Buckner’s eyes widened and bulged out until it seemed like they would pop right out of their sockets. “By God, I’ll put up with a lot of things—”
Somehow Matt doubted that.
“—but bein’ ignored ain’t one of ’em!” Buckner grabbed Matt’s shoulder and jerked the younger man around to face him again.
That was it. Buckner had pushed things too far by laying hands on him. Matt’s shoulders bunched and his right fist shot forward, burying itself to the wrist in Buckner’s ample gut. The punch hadn’t traveled very far, but packed an incredible amount of power.
Buckner turned a little pale under his sunburn and bent forward, but he didn’t double over or take a step backward. Instead he roared in fury and swung a huge fist. The blow would have knocked Matt’s head right off his shoulders if it had connected, but Matt ducked under it and bored in, hooking a left and a right to Buckner’s already tender belly.
A wild exhilaration filled Matt and sent a battle song humming through his veins. Instead of the cool, icy-nerved, deadly calm that descended on him during gunfights, fisticuffs brought out the brawler in him. There was nothing like a good slugfest.
And that was what broke out swiftly inside the Red Queen. Bellowing in pain and rage, Buckner shook off the effects of Matt’s punches and took some more lumbering swipes of his own. He was slow but massively strong, and Matt couldn’t avoid all the punches. One of them landed on his breastbone and slammed him against the bar. His lips drew away from his teeth in a grimace as the edge of the hardwood dug painfully into his back. Buckner raised a fist high. It was poised to come down in a shattering, skull-crushing, sledgehammer of a blow.
Before that blow could fall, Sam’s fist practically exploded in Buckner’s face, landing right on the nose that had started this ruckus. Buckner screamed in pain as blood spurted. Sam was prone to trying to avoid trouble, much more so than Matt, but when his blood brother was threatened, that reluctance went out the window. Sam walloped the buffalo hunter on the nose, and then followed it up with a stinging left cross to the man’s heavy jaw.
“Hey, they’re gangin’ up on Buckner!” The outraged shout came from the man who had warned Buckner to back off a few moments earlier. He had been afraid of Matt’s guns.
But now all bets were off. The man in the beaded buckskins tackled Sam, driving him backward for several staggering steps before both men lost their balance and came crashing down on one of the tables where a poker game had been going on. The table’s legs snapped and it collapsed, sending cards and the money that had been piled in the center of the green felt flying everywhere.

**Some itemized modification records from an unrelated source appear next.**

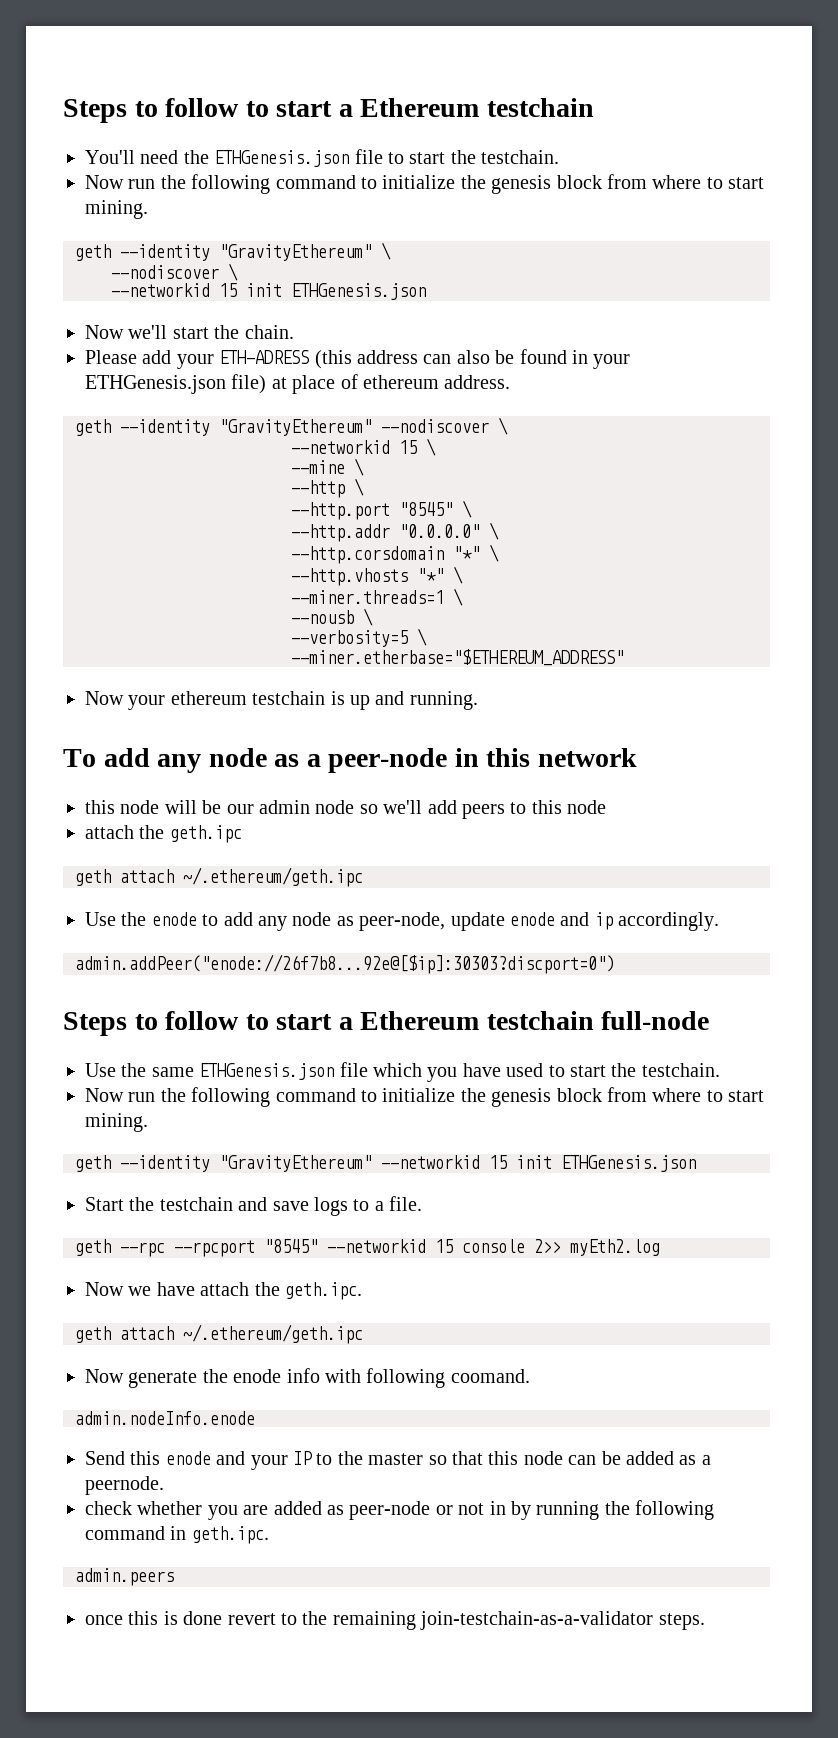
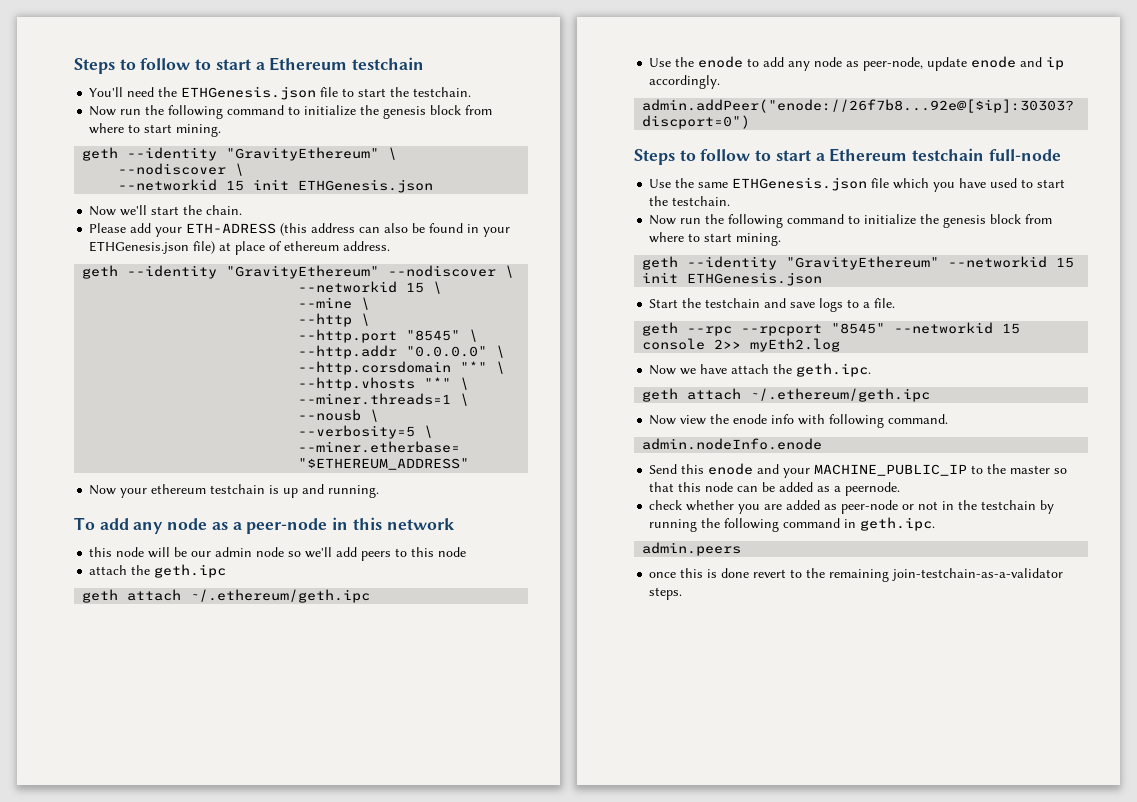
[128,1371,198,1388] generate -> [680,415,707,425] view
[450,1369,530,1383] coomand. -> [888,414,949,424] command.
[293,1451,312,1465] IP -> [814,464,968,476] MACHINE_PUBLIC_IP
(506, 1508) none -> [958,500,1037,510] the testchain

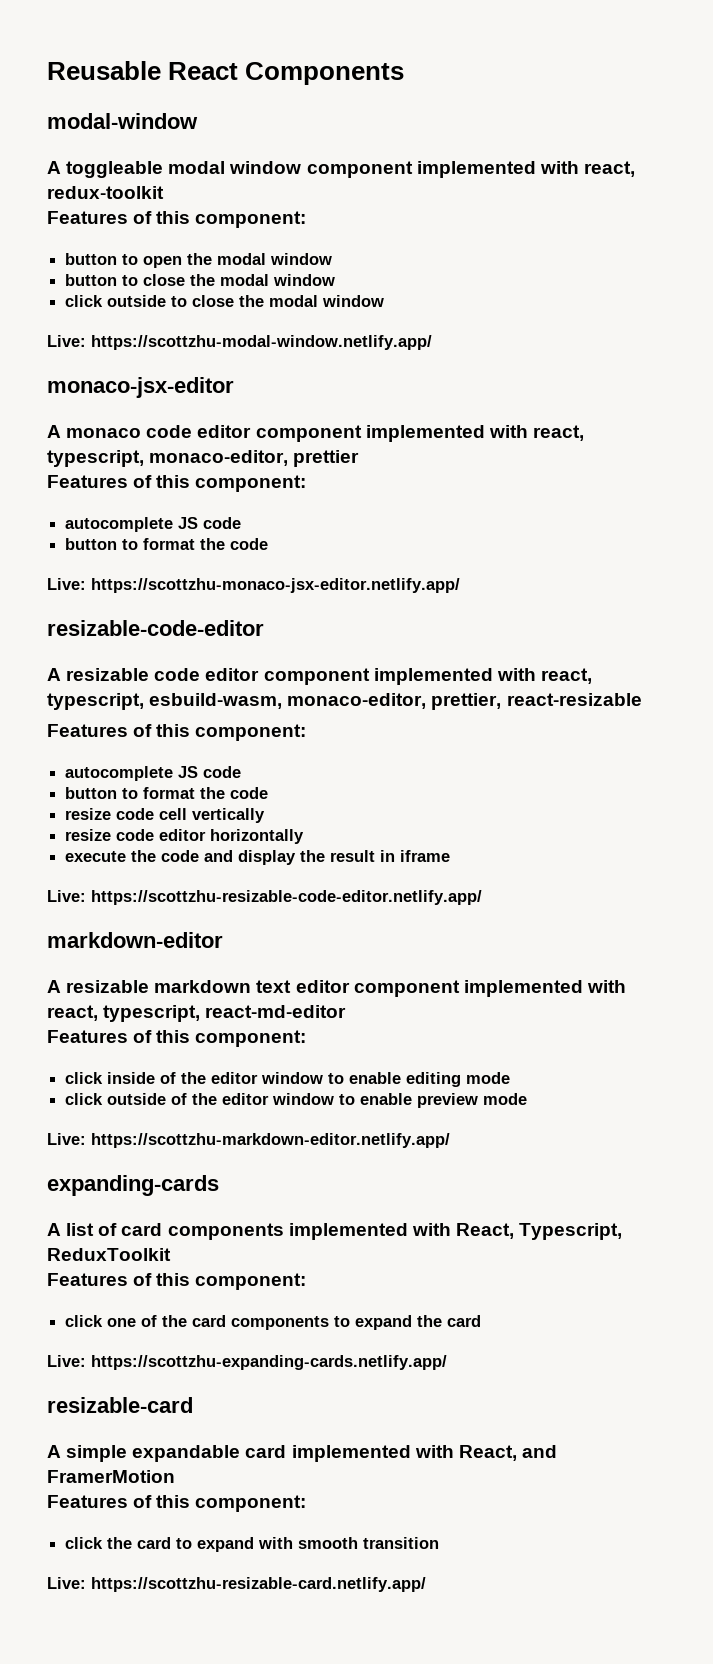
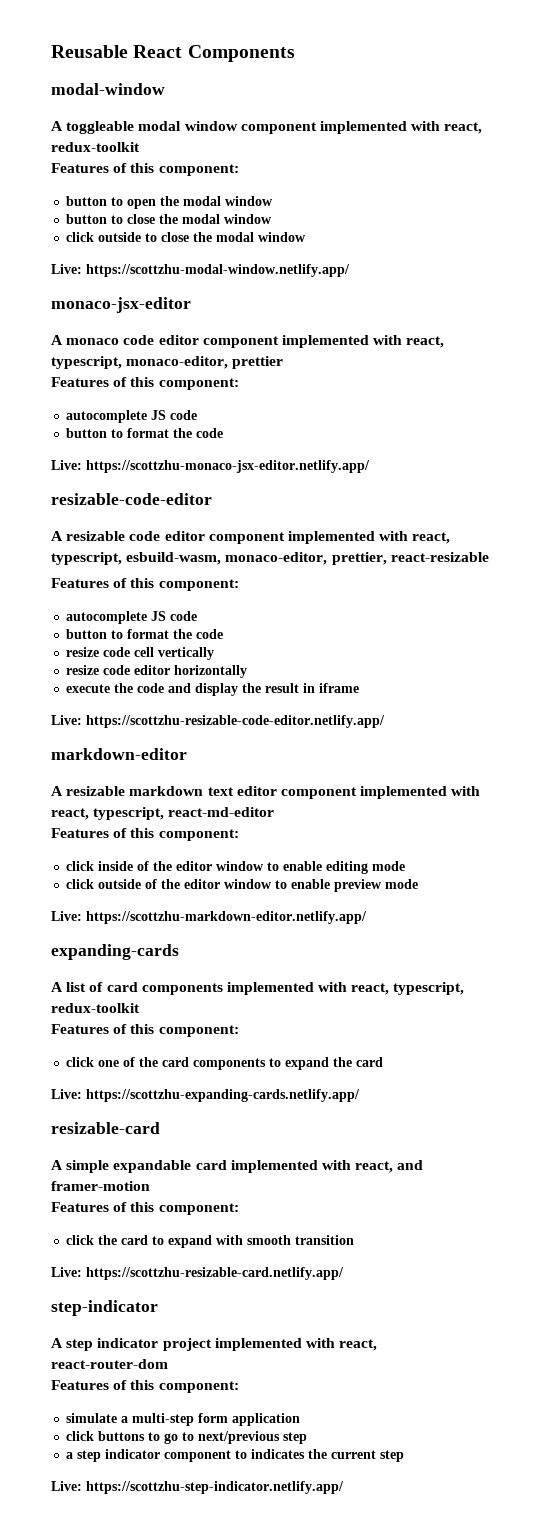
[455,1223,623,1240] [47,1248,171,1261] React, Typescript, ReduxToolkit -> [351,982,465,995] [51,1003,140,1013] react, typescript, redux-toolkit
[458,1445,557,1461] [47,1470,175,1483] React, and FramerMotion -> [355,1160,424,1173] [51,1181,150,1191] react, and framer-motion
(426, 1584) none -> [51,1300,158,1316] [51,1338,378,1351] [51,1359,168,1369] [51,1380,239,1393] [66,1413,301,1426] [66,1431,308,1444] [66,1449,405,1462] [51,1481,344,1494] // step-indicator // A step indicator project implemented with react, react-router-dom // Features of this component: // simulate a multi-step form application // click buttons to go to next/previous step // a step indicator component to indicates the current step // Live: https://scottzhu-step-indicator.netlify.app/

“You son of a bitch!” one of the cardplayers howled. “I was gonna win that hand!” He reached down, grabbed the man who had tackled Sam, hauled him to his feet, and punched him in the face.
Matt had straightened and set himself while that was going on. He ducked under another wild, looping punch from Buckner, and then peppered the buffalo hunter with a couple of jabs to the face. Both blows landed solidly and bent Buckner’s already injured nose even further out of shape. Buckner staggered back, clapping both hands to his face.
He had quite a few friends in the saloon. A man yelled, “Get those bastards!” and the crowd surged forward, surrounding Matt and Sam.
They weren’t fighting on their own, however. As fists flew and furniture broke and bottles shattered, it became obvious that the Red Queen’s battling patrons were split into two roughly equal factions. On one side were the buffalo hunters, on the other the cowboys who worked on the spreads that had been established here in the Panhandle in the past few years as the vast herds of buffalo finally began to dwindle. Their dislike for each other was mutual.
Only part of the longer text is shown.